Go through the entries below and print each one exactly, leaving out pictures.

Study material »
========================================================================

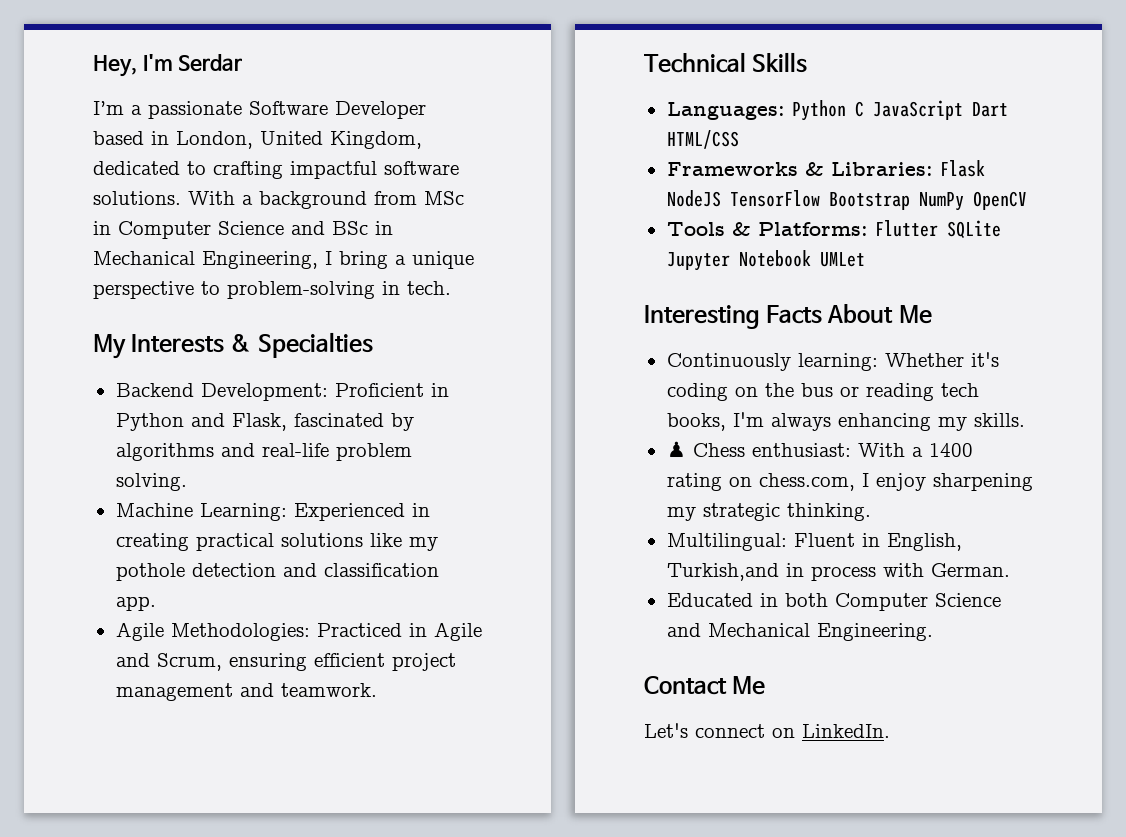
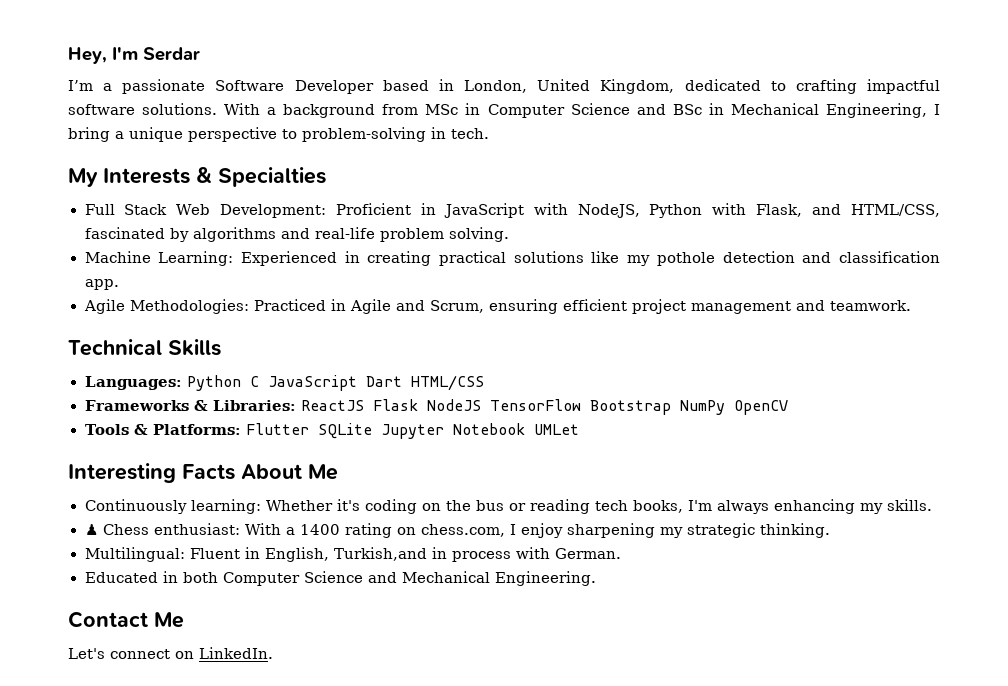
- Backend Development: Proficient in Python and Flask, fascinated by algorithms and real-life problem solving.
+ Full Stack Web Development: Proficient in JavaScript with NodeJS, Python with Flask, and HTML/CSS, fascinated by algorithms and real-life problem solving.
- Frameworks & Libraries: Flask NodeJS TensorFlow Bootstrap NumPy OpenCV
+ Frameworks & Libraries: ReactJS Flask NodeJS TensorFlow Bootstrap NumPy OpenCV

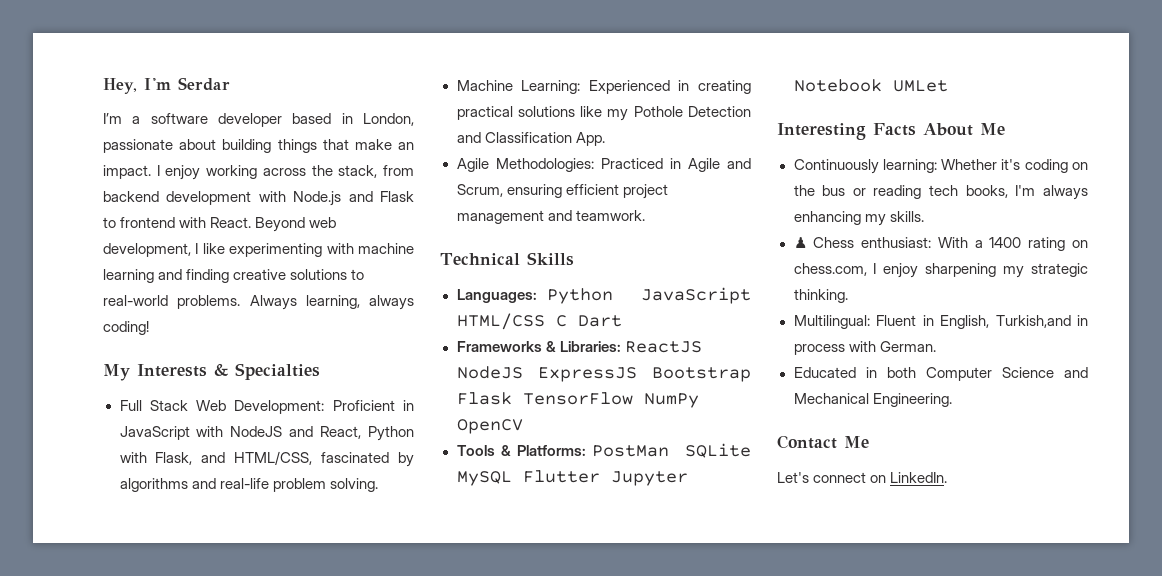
- I’m a passionate Software Developer based in London, United Kingdom, dedicated to crafting impactful software solutions. With a background from MSc in Computer Science and BSc in Mechanical Engineering, I bring a unique perspective to problem-solving in tech.
+ I’m a software developer based in London, passionate about building things that make an impact. I enjoy working across the stack, from backend development with Node.js and Flask to frontend with React. Beyond web development, I like experimenting with machine learning and finding creative solutions to real-world problems. Always learning, always coding!
- Full Stack Web Development: Proficient in JavaScript with NodeJS, Python with Flask, and HTML/CSS, fascinated by algorithms and real-life problem solving.
+ Full Stack Web Development: Proficient in JavaScript with NodeJS and React, Python with Flask, and HTML/CSS, fascinated by algorithms and real-life problem solving.
- Machine Learning: Experienced in creating practical solutions like my pothole detection and classification app.
+ Machine Learning: Experienced in creating practical solutions like my Pothole Detection and Classification App.
- Languages: Python C JavaScript Dart HTML/CSS
+ Languages: Python JavaScript HTML/CSS C Dart
- Frameworks & Libraries: ReactJS Flask NodeJS TensorFlow Bootstrap NumPy OpenCV
+ Frameworks & Libraries: ReactJS NodeJS ExpressJS Bootstrap Flask TensorFlow NumPy OpenCV
- Tools & Platforms: Flutter SQLite Jupyter Notebook UMLet
+ Tools & Platforms: PostMan SQLite MySQL Flutter Jupyter Notebook UMLet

========================================================================

Your solution »
- Backend Development: Proficient in Python and Flask, fascinated by algorithms and real-life problem solving.
+ Full Stack Web Development: Proficient in JavaScript with NodeJS, Python with Flask, and HTML/CSS, fascinated by algorithms and real-life problem solving.
- Frameworks & Libraries: Flask NodeJS TensorFlow Bootstrap NumPy OpenCV
+ Frameworks & Libraries: ReactJS Flask NodeJS TensorFlow Bootstrap NumPy OpenCV

- I’m a passionate Software Developer based in London, United Kingdom, dedicated to crafting impactful software solutions. With a background from MSc in Computer Science and BSc in Mechanical Engineering, I bring a unique perspective to problem-solving in tech.
+ I’m a software developer based in London, passionate about building things that make an impact. I enjoy working across the stack, from backend development with Node.js and Flask to frontend with React. Beyond web development, I like experimenting with machine learning and finding creative solutions to real-world problems. Always learning, always coding!
- Full Stack Web Development: Proficient in JavaScript with NodeJS, Python with Flask, and HTML/CSS, fascinated by algorithms and real-life problem solving.
+ Full Stack Web Development: Proficient in JavaScript with NodeJS and React, Python with Flask, and HTML/CSS, fascinated by algorithms and real-life problem solving.
- Machine Learning: Experienced in creating practical solutions like my pothole detection and classification app.
+ Machine Learning: Experienced in creating practical solutions like my Pothole Detection and Classification App.
- Languages: Python C JavaScript Dart HTML/CSS
+ Languages: Python JavaScript HTML/CSS C Dart
- Frameworks & Libraries: ReactJS Flask NodeJS TensorFlow Bootstrap NumPy OpenCV
+ Frameworks & Libraries: ReactJS NodeJS ExpressJS Bootstrap Flask TensorFlow NumPy OpenCV
- Tools & Platforms: Flutter SQLite Jupyter Notebook UMLet
+ Tools & Platforms: PostMan SQLite MySQL Flutter Jupyter Notebook UMLet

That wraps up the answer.